The reviewers found the research plan to be logical, well-organized and feasible. They found its approach to be supported by high-quality preliminary data. Reviewers noted that the profiling of enhancers and markers in primary human tissue is a key strength of the proposal. They also appreciated that differentiated interneurons would be assayed for function in vivo. Reviewers did make some minor criticisms of the research plan. They noted that the applicant does not demonstrate proof-of-principle for using enhancers to purify interneurons from mouse ESCs or embryonic brain. In addition, the approach relies on there being a good correlation between the function of enhancers in vivo and in vitro. The possibility that these may not correlate is not discussed. Finally, reviewers noted that the two cell-surface markers mentioned in Aim 3 are not restricted to the interneurons of interest; they are also expressed on other neuronal populations as well as glial and endothelial cells in the brain. Thus these markers may not be good choices for purifying cells from a heterogeneous population.
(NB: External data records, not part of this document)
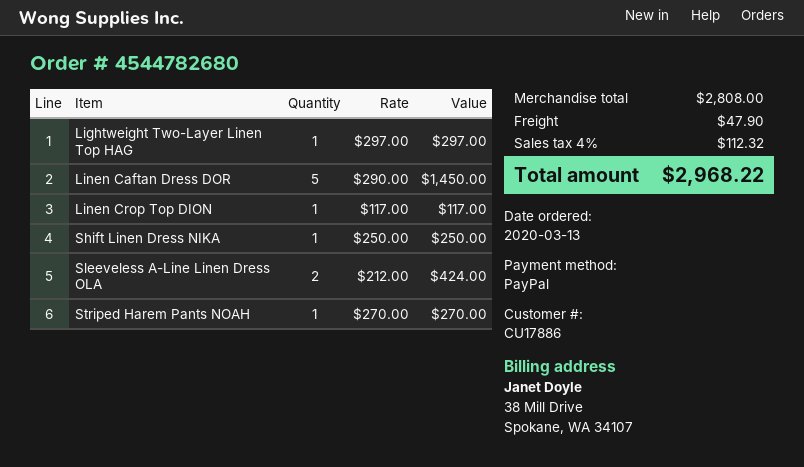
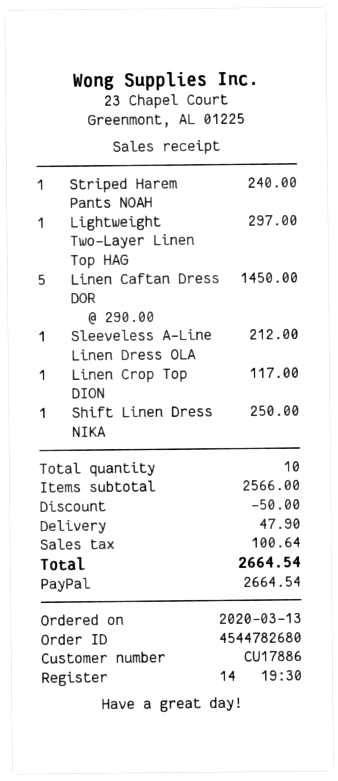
Sleeveless A-Line Linen Dress OLA: 2 x 212.00 = 424.00 -> 1 x 212.00 = 212.00
Striped Harem Pants NOAH: 1 x 270.00 = 270.00 -> 1 x 240.00 = 240.00
subtotal: 2808.00 -> 2566.00
discount: none -> 50.00
tax: 112.32 -> 100.64
total: 2968.22 -> 2664.54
Reviewers described the Principal Investigator (PI) as a talented investigator with a strong publication record and many important contributions to his/her field. Furthermore, the PI is collaborating with two co-investigators who are world-class neurobiologists with track records of extraordinary achievement. The reviewers had no doubts that the research team is qualified to carry out the proposed studies.
Overall, reviewers were impressed with this proposal, in particular its strong preliminary data and outstanding research team. They felt that the proposed studies, if successful, would have a major impact in the fields of stem cell biology and regenerative medicine.